=== Data for this task ===

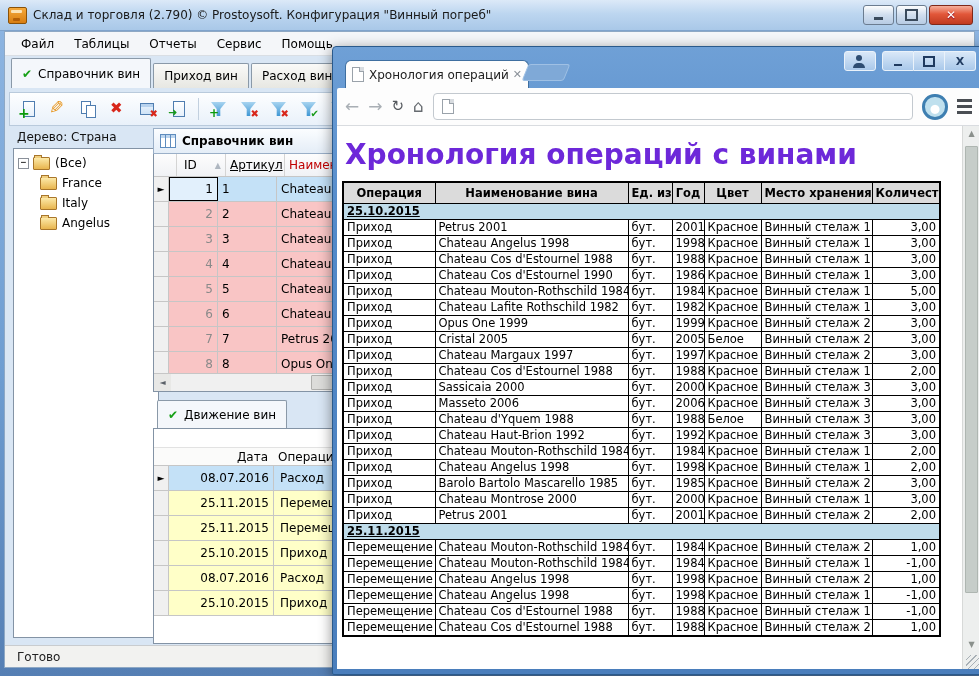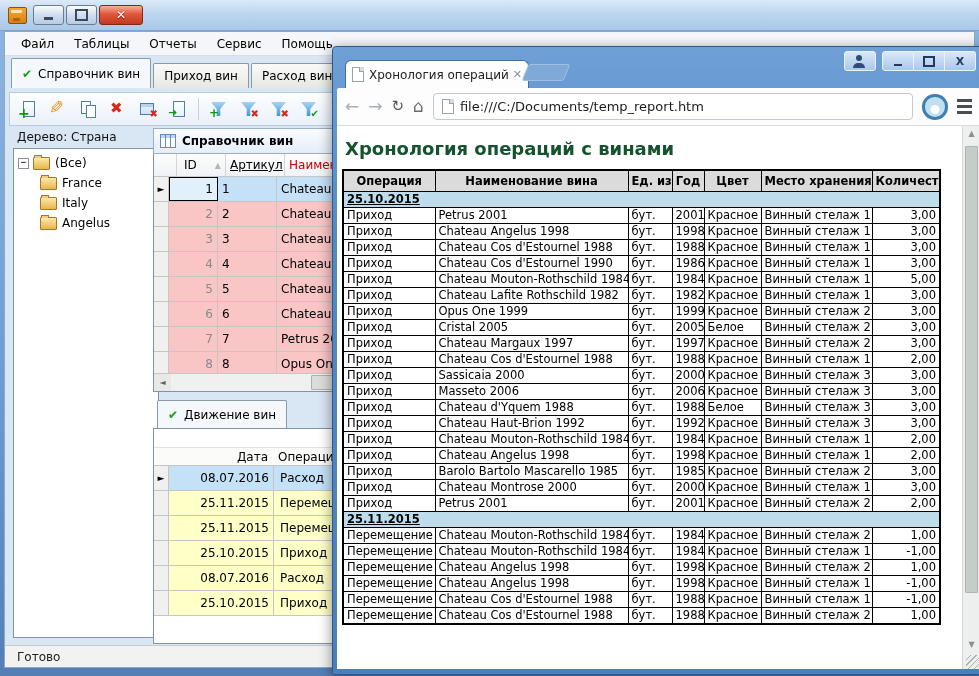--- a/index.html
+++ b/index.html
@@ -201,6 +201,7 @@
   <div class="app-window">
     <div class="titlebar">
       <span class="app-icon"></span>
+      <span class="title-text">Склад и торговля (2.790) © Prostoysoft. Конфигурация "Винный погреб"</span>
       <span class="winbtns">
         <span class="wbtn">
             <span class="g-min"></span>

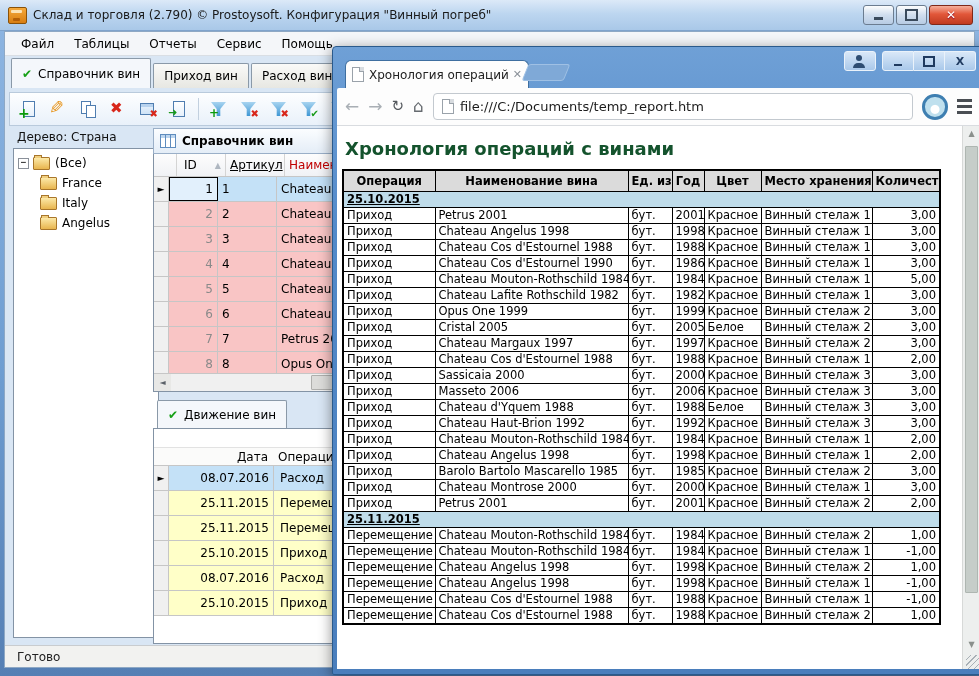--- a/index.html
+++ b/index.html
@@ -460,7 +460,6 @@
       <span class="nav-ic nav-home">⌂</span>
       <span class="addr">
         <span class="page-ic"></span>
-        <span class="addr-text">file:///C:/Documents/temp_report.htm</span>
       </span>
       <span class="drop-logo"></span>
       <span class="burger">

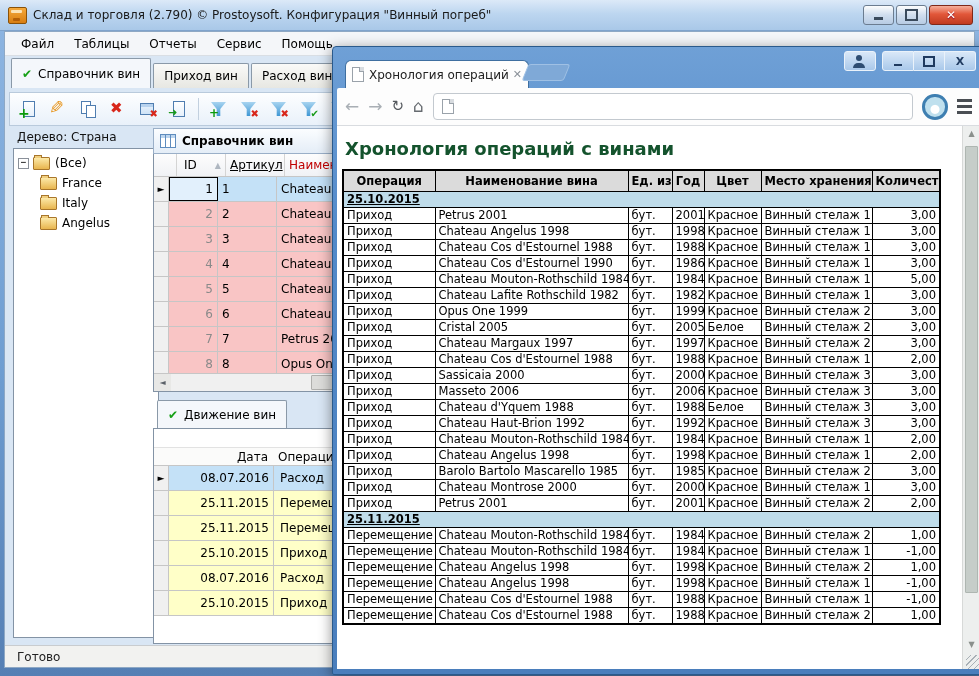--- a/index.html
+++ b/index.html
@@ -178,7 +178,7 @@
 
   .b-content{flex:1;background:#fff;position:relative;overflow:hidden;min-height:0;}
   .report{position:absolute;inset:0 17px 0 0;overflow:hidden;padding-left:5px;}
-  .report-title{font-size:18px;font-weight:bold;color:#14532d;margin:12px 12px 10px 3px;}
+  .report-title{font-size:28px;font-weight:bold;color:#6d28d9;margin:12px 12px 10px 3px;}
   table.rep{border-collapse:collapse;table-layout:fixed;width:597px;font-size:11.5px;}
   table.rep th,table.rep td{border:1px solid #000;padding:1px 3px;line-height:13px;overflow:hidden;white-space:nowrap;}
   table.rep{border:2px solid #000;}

===
=== Data for this task ===

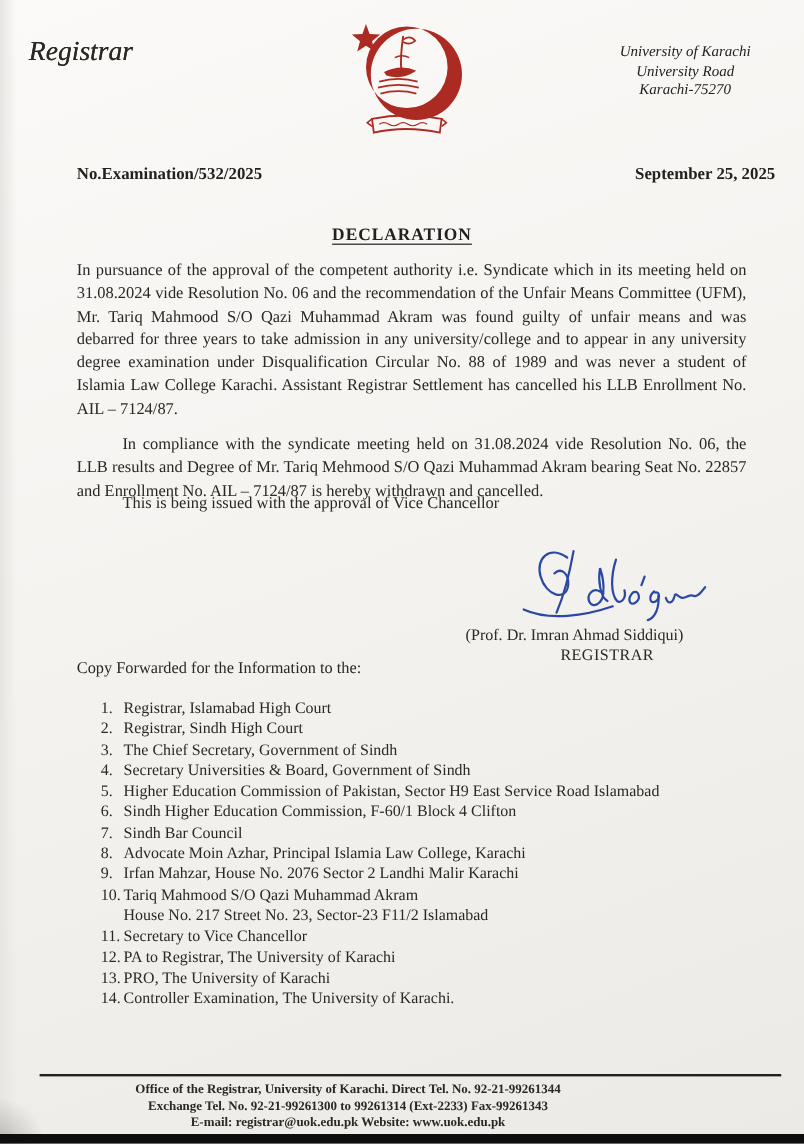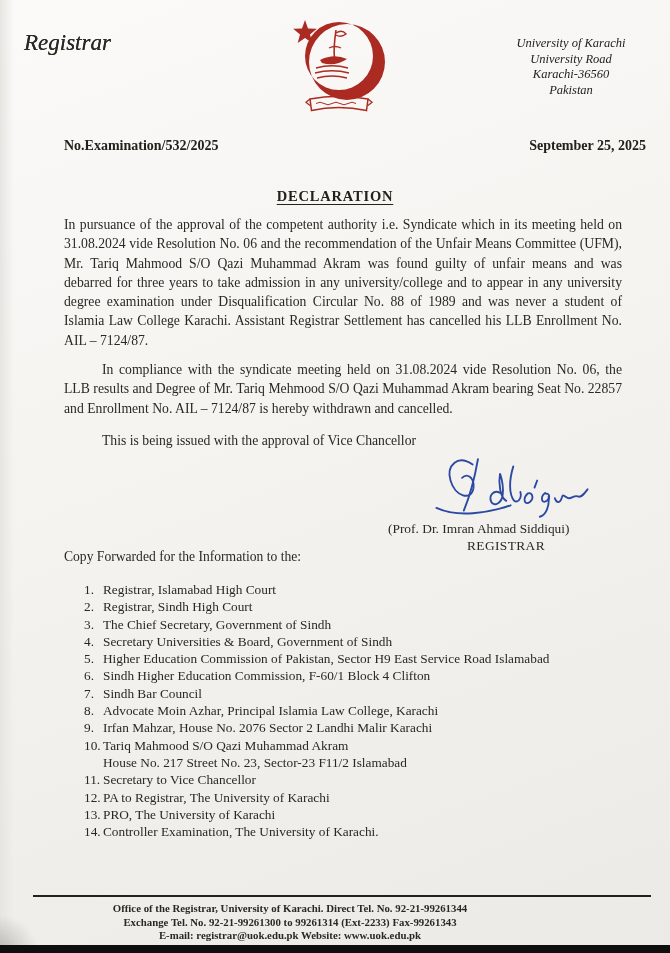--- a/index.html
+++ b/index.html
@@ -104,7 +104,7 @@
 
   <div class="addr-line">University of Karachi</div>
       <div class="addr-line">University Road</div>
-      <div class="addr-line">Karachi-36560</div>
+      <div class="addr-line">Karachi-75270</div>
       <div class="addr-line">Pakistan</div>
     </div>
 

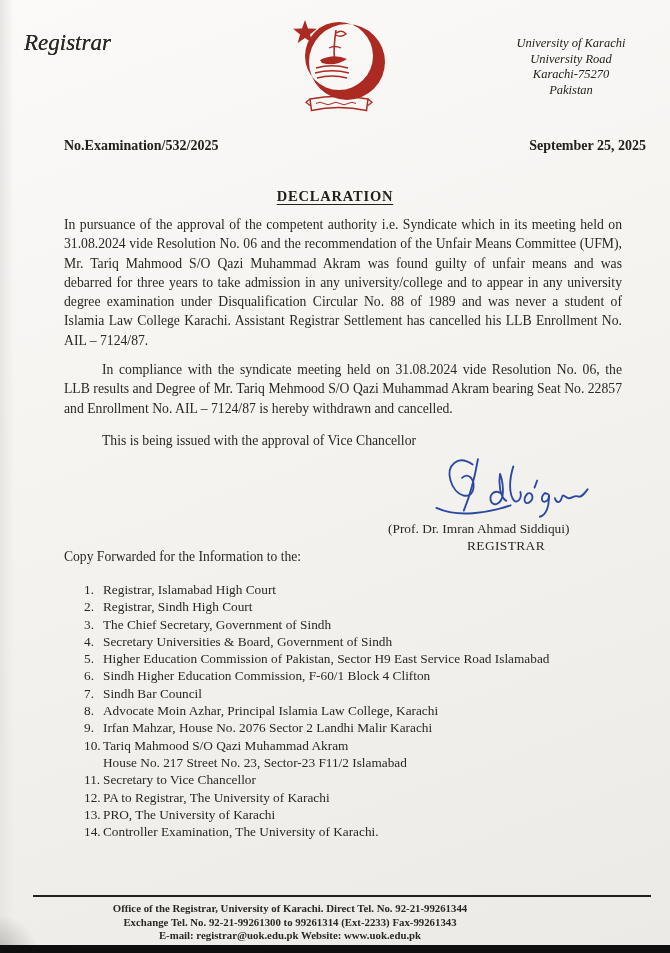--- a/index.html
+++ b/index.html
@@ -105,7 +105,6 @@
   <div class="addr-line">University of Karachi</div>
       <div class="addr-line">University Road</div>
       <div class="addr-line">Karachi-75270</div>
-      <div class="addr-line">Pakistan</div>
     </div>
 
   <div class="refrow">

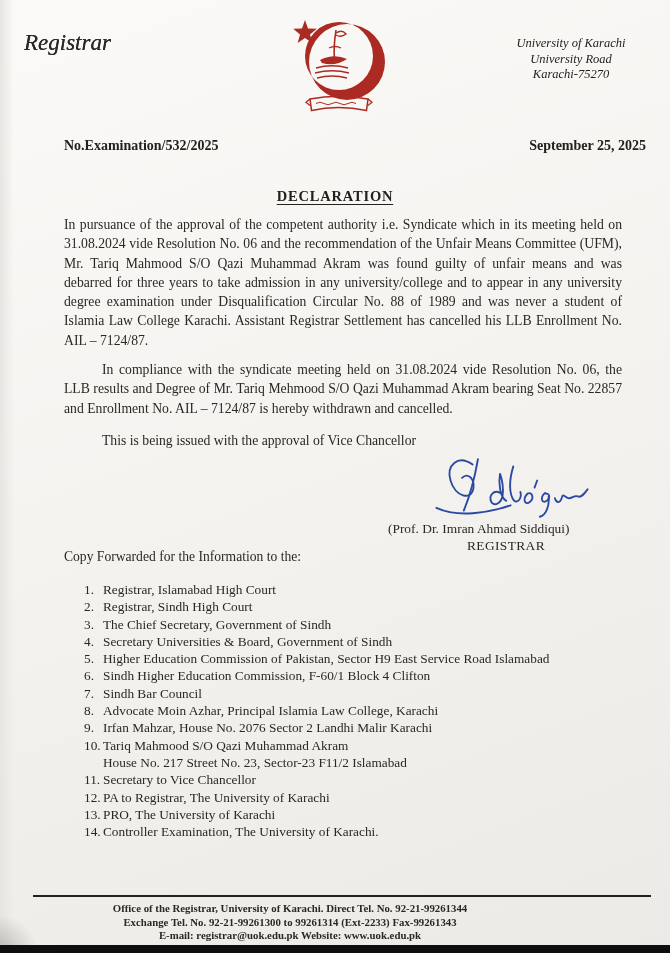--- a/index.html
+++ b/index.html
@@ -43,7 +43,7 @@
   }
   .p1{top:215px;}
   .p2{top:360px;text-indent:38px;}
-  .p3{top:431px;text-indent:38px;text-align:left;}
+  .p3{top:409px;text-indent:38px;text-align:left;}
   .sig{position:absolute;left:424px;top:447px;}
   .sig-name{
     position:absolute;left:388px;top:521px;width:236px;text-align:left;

===

» Exercise brief
Among the entries above, count every line containing the string "padding". Your reply must be that number alone.

» Expected answer
2